___ Task inputs
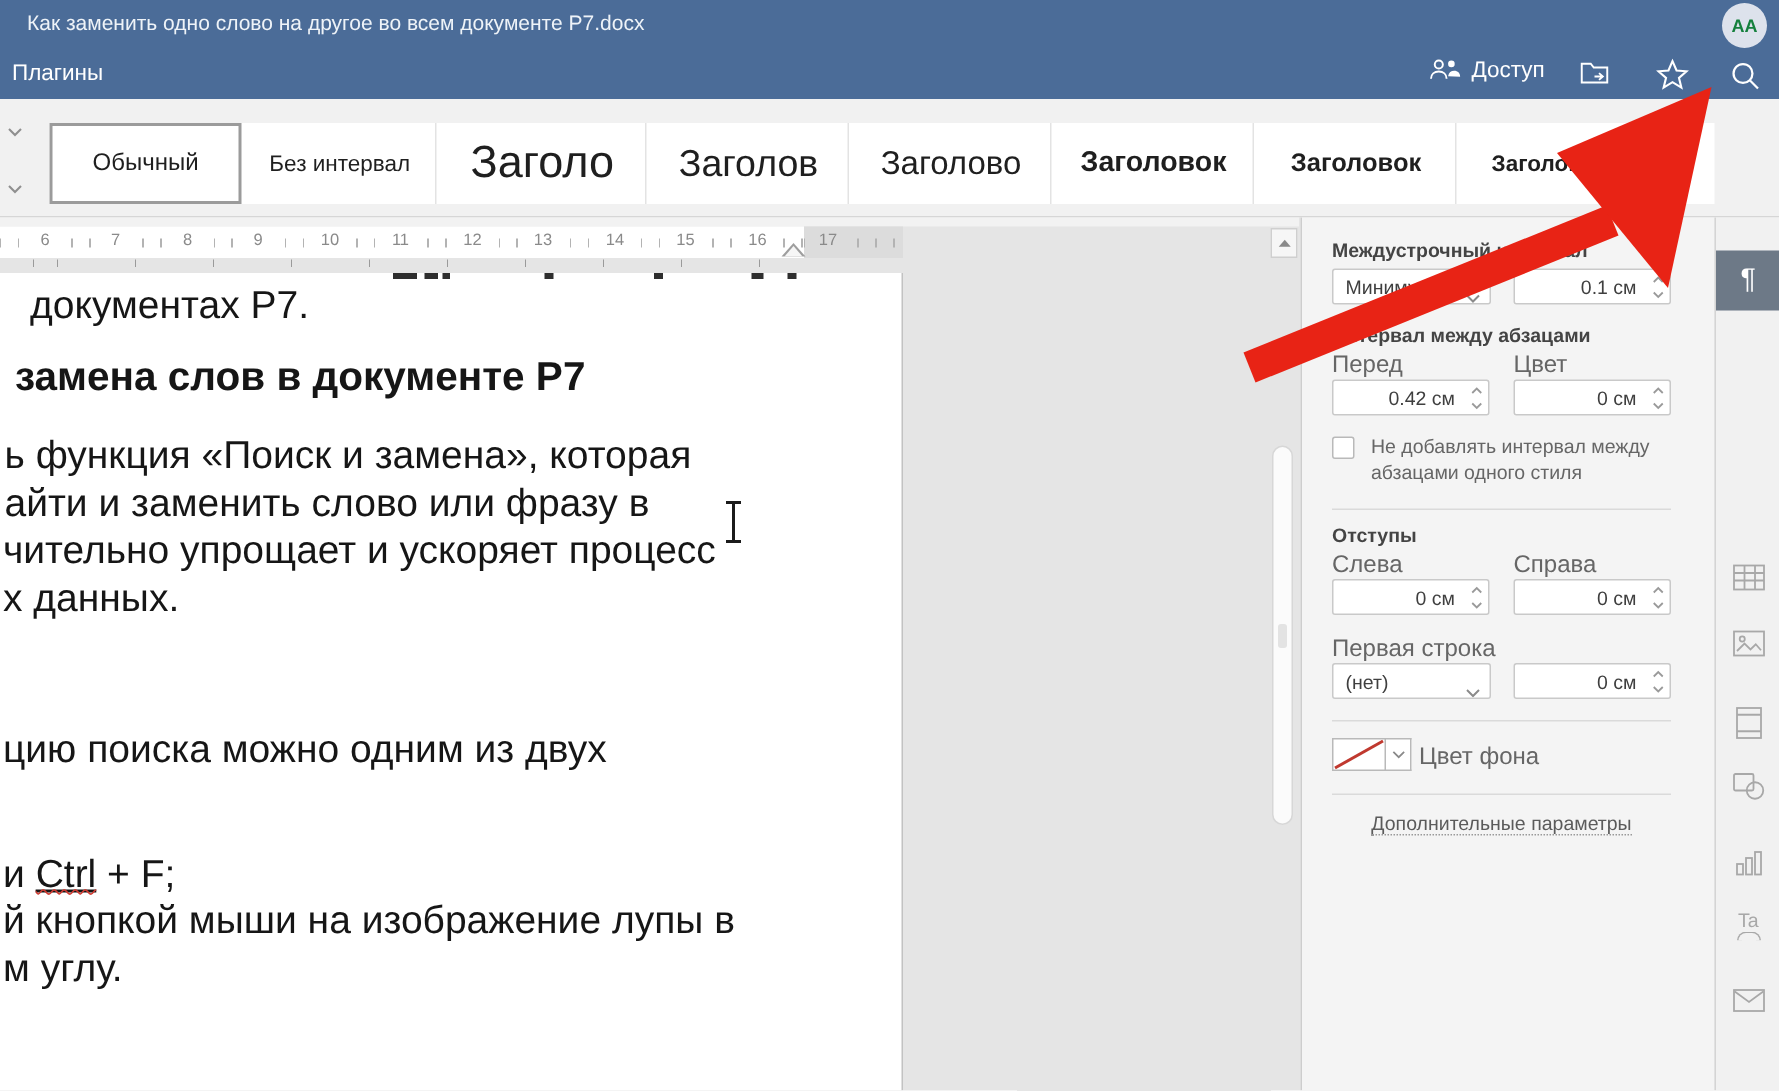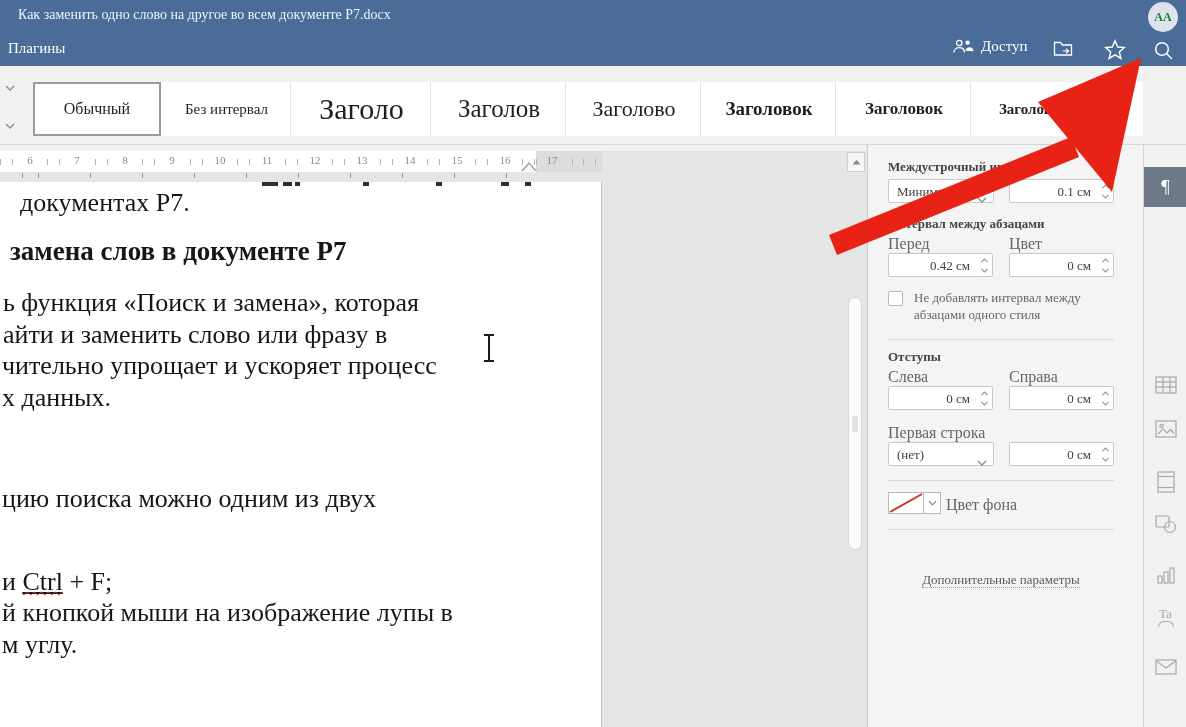--- a/index.html
+++ b/index.html
@@ -1,18 +1,18 @@
 <!DOCTYPE html>
 <html><head>
 <meta charset="utf-8">
 <style>
   * { margin:0; padding:0; box-sizing:border-box; }
   html,body { width:1186px; height:727px; overflow:hidden; }
   body { font-family:"Liberation Sans","DejaVu Sans",sans-serif; }
-  .app { position:relative; width:1186px; height:727px; background:#fff; overflow:hidden;font-family:Liberation Serif, serif; }
+  .app { position:relative; width:1186px; height:727px; background:#fff; overflow:hidden; }
 
   
   .topbar { position:absolute; left:0; top:0; width:1186px; height:66px; background:#4b6c98; }
   .doc-title { position:absolute; left:18px; top:7px; font-size:14px; color:#eef3f8; white-space:nowrap; }
   .tab { position:absolute; left:8px; top:40px; font-size:15px; color:#ffffff; cursor:default; }
   .avatar { position:absolute; left:1148px; top:2px; width:30px; height:30px; border-radius:50%;
             background:#dde2ec; color:#15803d; font-size:12px; font-weight:bold;
             display:flex; align-items:center; justify-content:center; }
   .top-action { position:absolute; top:38px; display:flex; align-items:center; gap:6px; color:#fff; font-size:15px; }
   .top-action svg { display:block; }
@@ -88,21 +88,21 @@
   .spin-arrows { position:absolute; right:3px; top:2px; }
   .dropbox { position:absolute; width:106px; height:24px; background:#fff; border:1px solid #c9c9c9; border-radius:2px; }
   .dropbox .val { position:absolute; left:8px; top:4px; font-size:13px; color:#3f3f3f; white-space:nowrap; overflow:hidden; max-width:78px; }
   .dropbox .dd { position:absolute; right:6px; top:9px; }
   .sb-check { position:absolute; left:20px; width:15px; height:15px; background:#fff; border:1px solid #b9b9b9; border-radius:2px; }
   .sb-checklabel { position:absolute; left:46px; width:205px; font-size:13px; color:#666; line-height:17px; }
   .sb-div { position:absolute; left:20px; width:226px; height:1px; background:#dadada; }
   .swatch { position:absolute; left:20px; width:36px; height:22px; background:#fff; border:1px solid #b9b9b9; }
   .swatch-dd { position:absolute; left:56px; width:17px; height:22px; background:#fff; border:1px solid #b9b9b9; border-left:none;
                display:flex; align-items:center; justify-content:center; }
-  .sb-link-wrap { position:absolute; left:20px; width:226px; text-align:center;margin-top:30px; }
+  .sb-link-wrap { position:absolute; left:20px; width:226px; text-align:center; }
   .sb-link { font-size:13px; color:#5b5b5b; border-bottom:1px dotted #9a9a9a; cursor:pointer; }
 
   
   .rail { position:absolute; left:1143px; top:0; width:43px; height:582px; background:#f1f1f1; border-left:1px solid #d4d4d4; }
   .rail-item { position:absolute; left:0; width:43px; height:40px; display:flex; align-items:center; justify-content:center; }
   .rail-item.active { background:#6d7987; }
   .rail-item .pilcrow { font-size:19px; color:#ffffff; }
   .rail-item svg, .rail-item .ta-glyph { display:block; }
   .ta-glyph { font-size:13px; color:#a8a8a8; line-height:10px; text-align:center; }
   .ta-glyph .arc { display:block; width:16px; height:6px; border:1px solid #a8a8a8; border-bottom:none; border-radius:8px 8px 0 0; margin:2px auto 0; }

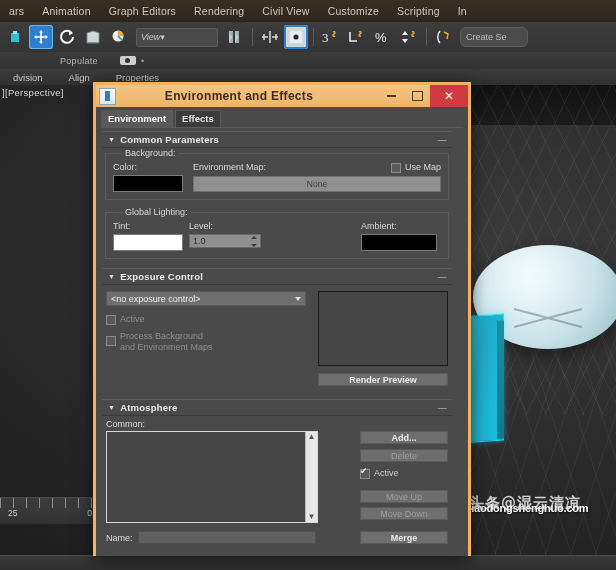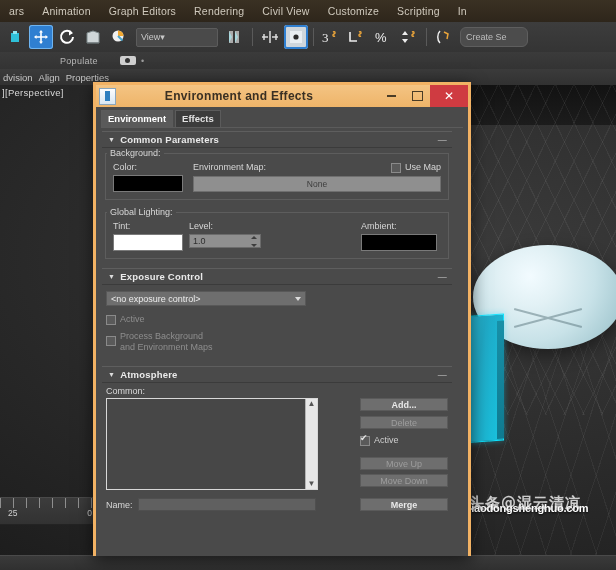--- a/index.html
+++ b/index.html
@@ -36,20 +36,21 @@
     display:flex;align-items:center;justify-content:center;
     position:relative;flex:0 0 auto;
   }
   .tbtn.sel{background:#2f7fd1;box-shadow:inset 0 0 0 1px #6fb4f0;}
   .tbtn.selw{background:#cfd6dc;box-shadow:inset 0 0 0 2px #2f7fd1;}
   .sep{width:1px;height:18px;background:#5a5a5a;margin:0 4px;flex:0 0 auto;}
   .viewdd{
     width:72px;height:17px;background:#4a4a4a;border:1px solid #5c5c5c;
     border-radius:2px;display:flex;align-items:center;
     padding:0 4px;margin:0 4px;font-size:9px;color:#c8c8c8;flex:0 0 auto;
+    font-style:italic;
   }
   .createset{
     height:18px;background:#4c4c4c;border:1px solid #5e5e5e;border-radius:6px;
     display:flex;align-items:center;padding:0 5px;font-size:9px;color:#bdbdbd;
     margin-left:3px;width:56px;overflow:hidden;white-space:nowrap;flex:0 0 auto;
   }
 
   
   .bar2{
     position:absolute;left:0;top:52px;width:616px;height:17px;
@@ -65,21 +66,21 @@
   .bar2 .chip i{display:block;width:5px;height:5px;background:#333;border-radius:50%;}
   .bar2 .dotlbl{font-size:9px;color:#9c9c9c;margin-left:5px;}
 
   
   .bar3{
     position:absolute;left:0;top:69px;width:616px;height:16px;
     background:linear-gradient(#3b3b3b,#313131);
     border-bottom:1px solid #242424;
     display:flex;align-items:center;
   }
-  .bar3 .m{font-size:9.5px;color:#c6c6c6;padding:0 3px;white-space:nowrap;}
+  .bar3 .m{font-size:9.5px;color:#c6c6c6;padding:0 13px;white-space:nowrap;}
 
   
   .viewport{
     position:absolute;left:0;top:85px;width:616px;height:470px;
     background:
       radial-gradient(130% 90% at 78% 36%, #3b3b3b 0%, #2d2d2d 45%, #1b1b1b 100%);
     overflow:hidden;
   }
   .vp-grid{
     position:absolute;left:300px;top:0px;width:340px;height:330px;
@@ -222,21 +223,21 @@
     font-size:9.5px;font-weight:bold;color:#eaeaea;letter-spacing:.2px;
   }
   .roll-hdr .arw{margin:0 5px 0 6px;font-size:7px;color:#dcdcdc;}
   .roll-hdr .gr{margin-left:auto;margin-right:5px;color:#9a9a9a;font-size:9px;}
 
   .group{
     border:1px solid #5d5d5d;margin:5px 3px 3px 3px;padding:8px 7px 7px 7px;
     position:relative;
   }
   .group > .glabel{
-    position:absolute;left:1px;top:-6px;background:#4a4a4a;padding:0 3px;
+    position:absolute;left:16px;top:-6px;background:#4a4a4a;padding:0 3px;
     font-size:9px;color:#d8d8d8;
   }
   .row{display:flex;align-items:flex-start;}
   .fieldlbl{font-size:9px;color:#d6d6d6;margin-bottom:3px;display:block;}
   .swatch{
     width:68px;height:15px;background:#000;border:1px solid #7a7a7a;
   }
   .swatch.white{background:#ffffff;}
   .mapbtn{
     height:14px;background:#8f8f8f;border:1px solid #6f6f6f;
@@ -542,20 +543,24 @@
               <span class="disabled" style="font-size:9px;">Active</span>
             </div>
             <div style="margin-top:7px;display:flex;align-items:flex-start;">
               <span class="cbx" style="margin-top:4px;"></span>
               <span class="disabled" style="font-size:9px;line-height:11px;">
                 <span>Process Background</span><br>
                 <span>and Environment Maps</span>
               </span>
             </div>
           </div>
+          <div style="margin-left:auto;">
+            <div class="preview"></div>
+            <div class="btn prev" style="margin-top:7px;">Render Preview</div>
+          </div>
         </div>
       </div>
 
       <div class="roll" style="margin-top:7px;">
         <div class="roll-hdr">
           <span class="arw">▼</span>
           <span>Atmosphere</span>
           <span class="gr">—</span>
         </div>
         <div style="padding:3px 4px 0 4px;">

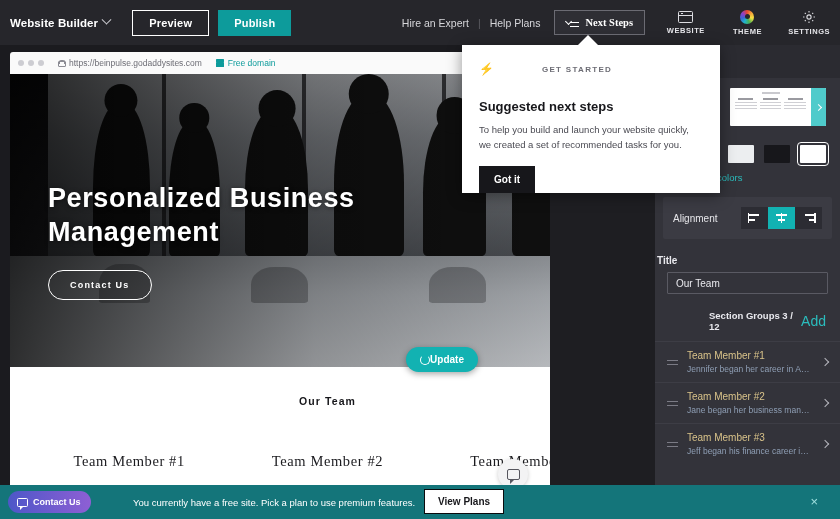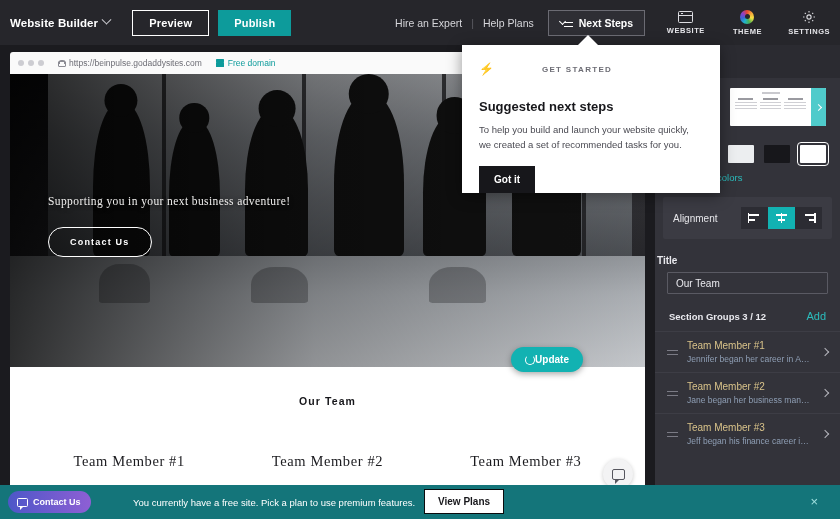--- a/index.html
+++ b/index.html
@@ -31,21 +31,21 @@
     font-size: 11px; font-weight: 700; padding: 7px 16px; cursor: pointer;
     font-family: inherit; letter-spacing: .2px;
   }
   .top-right { margin-left: auto; display: flex; align-items: center; gap: 9px; }
   .top-link { color: #d6d6da; font-size: 10.5px; text-decoration: none; cursor: pointer; }
   .top-sep { color: #5c5c63; font-size: 10.5px; }
   .btn-next {
     display: flex; align-items: center; gap: 6px;
     border: 1px solid #6b6b73; background: #2e2e34; color: #fff;
     font-size: 10.5px; font-weight: 700; padding: 6px 11px; cursor: pointer;
-    font-family: Liberation Sans, sans-serif; margin-left: 5px;
+    font-family: Liberation Serif, serif; margin-left: 5px;
   }
   .icon-checklist { display: inline-block; width: 13px; height: 10px; position: relative; }
   .icon-checklist i { position: absolute; right: 0; height: 1.5px; background: #fff; display:block; }
   .icon-checklist i:nth-child(1){ top:0; width: 9px; }
   .icon-checklist i:nth-child(2){ top:4px; width: 9px; }
   .icon-checklist i:nth-child(3){ top:8px; width: 9px; }
   .icon-checklist b { position:absolute; left:0; top:1px; width:5px; height:5px;
     border-left:1.5px solid #fff; border-bottom:1.5px solid #fff; transform: rotate(-45deg); }
 
   
@@ -62,21 +62,21 @@
   .ico-website:before { content:""; position:absolute; left:2px; top:1px; width:2px; height:1.2px; background:#dcdce1; }
   .ico-theme { width: 14px; height: 14px; border-radius: 50%;
     background: conic-gradient(#e8432f, #f3a93b, #f5e242, #4caf50, #1fb6c9, #3c64d4, #8b3ec9, #e8432f);
     position: relative; }
   .ico-theme:after { content:""; position:absolute; inset:4.5px; background:#26262b; border-radius:50%; }
   .ico-gear { width: 14px; height: 14px; position: relative; }
   .ico-gear svg { display:block; }
 
   
   .canvas {
-    position: absolute; top: 45px; left: 0; width: 655px; height: 474px;
+    position: absolute; top: 45px; left: 0; width: 550px; height: 474px;
     background: #1b1b1f; overflow: hidden;
   }
   .browser-chrome {
     position: absolute; top: 7px; left: 10px; width: 635px; height: 22px;
     background: #fafafa; border-radius: 3px 3px 0 0; display: flex; align-items: center;
     padding: 0 8px; gap: 4px;
   }
   .dot { width: 6px; height: 6px; border-radius: 50%; background: #cdcdd2; }
   .urlbar { margin-left: 10px; display: flex; align-items: center; gap: 5px; }
   .lock { width: 6px; height: 7px; position: relative; }
@@ -200,22 +200,22 @@
   .al-r i:nth-child(2){ right:0; top:6px; width:7px; }
   .al-r:before { content:""; position:absolute; right:0; top:0; width:1.6px; height:10px; background:#fff; }
 
   .field-label { color:#e9e9ee; font-size: 10px; font-weight:700; padding: 12px 2px 6px; }
   .field-input { margin: 0 12px; height: 22px; background:#33333a; border:1px solid #5a5a63;
     color:#e9e9ee; font-size: 10px; padding: 0 8px; width: calc(100% - 24px);
     font-family: inherit; border-radius:1px; }
 
   .groups-row { display:flex; align-items:center; justify-content:space-between;
     padding: 16px 14px 9px; }
-  .groups-label { color:#e9e9ee; font-size: 9.5px; font-weight:700; }
-  .groups-add { color:#2bbdbd; font-size: 11px; cursor:pointer; }
+  .groups-label { color:#e9e9ee; font-size: 9.5px; font-weight:700;margin-left:40px; }
+  .groups-add { color:#2bbdbd; font-size: 14px; cursor:pointer; }
 
   .group-item { display:flex; align-items:center; gap: 9px; padding: 8px 12px;
     border-top: 1px solid #3d3d45; cursor:pointer; }
   .drag { width: 11px; height: 7px; position:relative; flex:none; }
   .drag i { position:absolute; left:0; width: 11px; height: 1.4px; background:#7b7b85; display:block; }
   .drag i:nth-child(1){ top:1px; } .drag i:nth-child(2){ top:5px; }
   .gi-text { flex:1; min-width:0; }
   .gi-title { color:#d9c38a; font-size: 10px; }
   .gi-sub { color:#8f9fb5; font-size: 8.5px; margin-top: 3px;
     white-space:nowrap; overflow:hidden; text-overflow:ellipsis; }
@@ -337,21 +337,21 @@
           <div class="sil" style="left:37%;width:10%;height:50%"></div>
           <div class="sil" style="left:51%;width:11%;height:55%"></div>
           <div class="sil" style="left:65%;width:10%;height:48%"></div>
           <div class="sil" style="left:79%;width:11%;height:52%"></div>
           <div class="refl" style="left:14%;bottom:22%;width:8%;height:13%"></div>
           <div class="refl" style="left:38%;bottom:22%;width:9%;height:12%"></div>
           <div class="refl" style="left:66%;bottom:22%;width:9%;height:12%"></div>
           <div class="hero-fade"></div>
         </div>
         <div class="hero-content">
-          <p class="hero-sub">Supporting you in your next business adventure!</p>
+          <h1 class="hero-h1">Personalized Business Management</h1>
           <button class="hero-btn">Contact Us</button>
         </div>
       </section>
 
       <section class="team-section">
         <div class="team-heading">Our Team</div>
         <div class="team-grid">
           <div class="team-col">
             <div class="team-name">Team Member #1</div>
             <div class="team-desc">Jennifer began her career in</div>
______
» To do: Starting with the first line of the records above and stopping after the line containing "position:absolute; right:3px; top:2px;", repeat every line exactly and leave out the pictures.

» The completed task:
--- a/index.html
+++ b/index.html
@@ -1,18 +1,18 @@
 <!DOCTYPE html>
 <html><head>
 <meta charset="utf-8">
 <style>
   * { margin:0; padding:0; box-sizing:border-box; }
   html,body { width:1186px; height:727px; overflow:hidden; }
   body { font-family:"Liberation Sans","DejaVu Sans",sans-serif; }
-  .app { position:relative; width:1186px; height:727px; background:#fff; overflow:hidden;font-family:Liberation Serif, serif; }
+  .app { position:relative; width:1186px; height:727px; background:#fff; overflow:hidden; }
 
   
   .topbar { position:absolute; left:0; top:0; width:1186px; height:66px; background:#4b6c98; }
   .doc-title { position:absolute; left:18px; top:7px; font-size:14px; color:#eef3f8; white-space:nowrap; }
   .tab { position:absolute; left:8px; top:40px; font-size:15px; color:#ffffff; cursor:default; }
   .avatar { position:absolute; left:1148px; top:2px; width:30px; height:30px; border-radius:50%;
             background:#dde2ec; color:#15803d; font-size:12px; font-weight:bold;
             display:flex; align-items:center; justify-content:center; }
   .top-action { position:absolute; top:38px; display:flex; align-items:center; gap:6px; color:#fff; font-size:15px; }
   .top-action svg { display:block; }
@@ -88,21 +88,21 @@
   .spin-arrows { position:absolute; right:3px; top:2px; }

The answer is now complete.